This review of Family Business Season 3 is spoiler-free.
As someone who makes a living by keeping a close eye on streaming platforms, the success of something like Squid Game makes me laugh. Not that it doesn’t deserve the hype – I covered it in full a week before the mainstream crowd knew it existed and I enjoyed it a fair bit, but whenever a foreign-language production manages to infiltrate the Western cultural zeitgeist, there’s always a faintly embarrassing sense of people realizing for the first time that countries outside of America and the U.K.have entertainment of their own. Netflix has been dropping high-quality South Korean content several times a week every week for years. And beyond that, it regularly releases very good shows and movies from other territories that absolutely nobody pays attention to. Their release schedule is so dense that our entire team can barely keep up with it. And if there’s one thing on their slate that I really wish would find the same kind of mainstream cross-cultural appeal as Squid Game, it’s the French family comedy Family Business.

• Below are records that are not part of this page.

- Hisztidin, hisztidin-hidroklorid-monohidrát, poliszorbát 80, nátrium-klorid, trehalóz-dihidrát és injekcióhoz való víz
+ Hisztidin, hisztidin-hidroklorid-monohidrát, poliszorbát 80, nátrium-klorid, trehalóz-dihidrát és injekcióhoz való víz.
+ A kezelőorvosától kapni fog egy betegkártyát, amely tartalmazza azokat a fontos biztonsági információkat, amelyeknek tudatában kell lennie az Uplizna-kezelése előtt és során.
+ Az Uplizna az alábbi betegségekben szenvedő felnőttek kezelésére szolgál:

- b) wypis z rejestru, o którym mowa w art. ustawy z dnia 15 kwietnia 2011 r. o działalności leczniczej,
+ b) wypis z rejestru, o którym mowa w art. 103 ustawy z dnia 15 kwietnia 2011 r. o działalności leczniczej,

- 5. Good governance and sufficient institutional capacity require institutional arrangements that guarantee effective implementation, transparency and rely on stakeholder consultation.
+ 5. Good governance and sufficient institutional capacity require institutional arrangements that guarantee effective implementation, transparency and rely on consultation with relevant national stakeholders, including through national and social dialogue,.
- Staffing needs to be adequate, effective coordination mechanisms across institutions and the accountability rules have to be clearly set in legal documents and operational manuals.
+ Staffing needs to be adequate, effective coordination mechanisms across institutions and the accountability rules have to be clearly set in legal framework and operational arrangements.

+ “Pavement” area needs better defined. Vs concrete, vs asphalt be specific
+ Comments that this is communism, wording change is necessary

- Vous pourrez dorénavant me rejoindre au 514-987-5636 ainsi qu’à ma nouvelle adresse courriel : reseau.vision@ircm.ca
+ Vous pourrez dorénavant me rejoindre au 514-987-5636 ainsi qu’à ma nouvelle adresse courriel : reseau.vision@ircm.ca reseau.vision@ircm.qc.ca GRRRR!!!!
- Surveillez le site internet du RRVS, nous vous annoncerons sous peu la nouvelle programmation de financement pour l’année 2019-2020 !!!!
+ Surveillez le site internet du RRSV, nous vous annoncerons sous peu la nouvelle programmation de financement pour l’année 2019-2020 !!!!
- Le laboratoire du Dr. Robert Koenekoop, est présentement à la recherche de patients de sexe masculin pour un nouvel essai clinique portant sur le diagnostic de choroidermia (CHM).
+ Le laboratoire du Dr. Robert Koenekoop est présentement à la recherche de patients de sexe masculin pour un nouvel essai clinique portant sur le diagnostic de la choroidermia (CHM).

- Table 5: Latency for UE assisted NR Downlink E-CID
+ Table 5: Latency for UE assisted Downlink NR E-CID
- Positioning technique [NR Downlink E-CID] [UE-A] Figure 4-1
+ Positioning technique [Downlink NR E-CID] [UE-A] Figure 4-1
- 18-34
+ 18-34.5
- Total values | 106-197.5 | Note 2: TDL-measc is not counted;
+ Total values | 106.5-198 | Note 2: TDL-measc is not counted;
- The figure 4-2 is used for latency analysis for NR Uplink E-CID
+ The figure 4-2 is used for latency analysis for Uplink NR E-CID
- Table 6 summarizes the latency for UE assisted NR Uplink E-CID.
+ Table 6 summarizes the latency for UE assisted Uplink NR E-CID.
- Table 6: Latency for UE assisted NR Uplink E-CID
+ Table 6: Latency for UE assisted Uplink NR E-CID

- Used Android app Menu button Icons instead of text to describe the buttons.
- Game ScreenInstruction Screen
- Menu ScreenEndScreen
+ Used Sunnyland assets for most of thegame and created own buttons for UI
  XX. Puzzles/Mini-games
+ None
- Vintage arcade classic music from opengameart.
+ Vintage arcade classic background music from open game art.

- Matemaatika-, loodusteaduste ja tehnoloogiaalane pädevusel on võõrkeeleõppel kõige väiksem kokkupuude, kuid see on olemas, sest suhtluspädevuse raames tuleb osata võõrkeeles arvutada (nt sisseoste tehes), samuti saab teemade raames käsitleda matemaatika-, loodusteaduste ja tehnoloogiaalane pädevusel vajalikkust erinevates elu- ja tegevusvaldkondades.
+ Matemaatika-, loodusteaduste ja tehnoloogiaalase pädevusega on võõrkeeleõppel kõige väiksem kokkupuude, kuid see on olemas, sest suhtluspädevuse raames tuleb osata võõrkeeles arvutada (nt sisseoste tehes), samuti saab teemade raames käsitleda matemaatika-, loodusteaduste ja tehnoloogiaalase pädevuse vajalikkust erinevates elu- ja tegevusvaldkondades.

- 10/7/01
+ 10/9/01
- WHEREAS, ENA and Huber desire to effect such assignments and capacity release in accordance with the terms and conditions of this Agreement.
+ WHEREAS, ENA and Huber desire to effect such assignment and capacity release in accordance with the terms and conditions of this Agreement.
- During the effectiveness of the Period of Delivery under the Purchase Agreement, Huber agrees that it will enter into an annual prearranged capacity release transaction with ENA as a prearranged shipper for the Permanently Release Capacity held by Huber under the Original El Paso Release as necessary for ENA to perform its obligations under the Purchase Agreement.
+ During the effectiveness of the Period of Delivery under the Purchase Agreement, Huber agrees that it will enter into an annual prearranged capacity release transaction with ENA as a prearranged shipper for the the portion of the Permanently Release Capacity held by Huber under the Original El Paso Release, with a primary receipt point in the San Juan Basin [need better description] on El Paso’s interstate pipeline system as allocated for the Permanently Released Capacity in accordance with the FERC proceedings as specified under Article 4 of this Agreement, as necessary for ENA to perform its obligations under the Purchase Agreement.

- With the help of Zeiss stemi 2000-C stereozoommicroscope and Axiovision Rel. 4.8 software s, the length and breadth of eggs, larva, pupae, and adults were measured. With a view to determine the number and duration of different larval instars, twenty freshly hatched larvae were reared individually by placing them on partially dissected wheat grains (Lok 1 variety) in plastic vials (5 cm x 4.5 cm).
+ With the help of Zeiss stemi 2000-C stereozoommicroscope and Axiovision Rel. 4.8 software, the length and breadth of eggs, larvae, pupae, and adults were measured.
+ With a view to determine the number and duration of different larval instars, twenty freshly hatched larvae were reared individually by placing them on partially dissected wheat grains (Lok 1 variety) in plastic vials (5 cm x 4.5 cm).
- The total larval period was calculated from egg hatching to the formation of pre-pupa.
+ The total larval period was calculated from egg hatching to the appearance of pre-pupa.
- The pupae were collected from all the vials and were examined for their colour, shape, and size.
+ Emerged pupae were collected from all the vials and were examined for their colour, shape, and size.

The Hazan family don’t have very good luck. And that’s a good thing for us since their various misfortunes make for very funny, very snappy television. After deciding to try and reverse their misfortunes by growing and selling weed, they’ve been on the run from or captured by various unsavoury underworld figures for three seasons now. This one begins almost immediately where the previous one left off, with Joseph (Jonathan Cohen), Olivier (Olivier Rosemberg), Gerard (Gérard Darmon), Ludmila (Liliane Rovère) and Aure (Julia Piaton) now “guests” of – unbeknown to Gerard – Catherine and her maniac son.
Keeping the entire family bundled in one place is a new idea for Family Business Season 3, and a good one. It forces them to examine a lot of their history and dynamics, and there’s some good drama that emerges from the claustrophobic setup, including stuff about Olivier’s parentage, Gerard’s love life, and everyone else’s connections to one another. Ludmila is sadly sidelined for much of the season, which is an understandable if lamentable thing, but in truth, the main Hazan clan in its entirety gives a lot more ground to supporting characters. Aida (Lina El Arabi), Clem (Louise Coldefy) and Youssef (Oussama Kheddam) spend the whole season working on their own scheme to break the Hazans free, and their misadventures – thanks in large part to the extra attention paid to Youssef – are perhaps the highlight of this latest batch of episodes.
As ever, with six instalments all running under 40 minutes, this is a breezy, easy binge-watch, and is calibrated to be consumed in one sitting. The balance between humour and drama is spot on again, and no characters end up feeling short-changed by the latest developments. Of all Netflix’s international offerings, Family Business might not be the best, but it’s certainly one of the more deserving of a cult following and an explosion of popularity. If Squid Game has managed to make people realize that television from other countries actually exists, hopefully some will be inclined to check out this low-key French winner.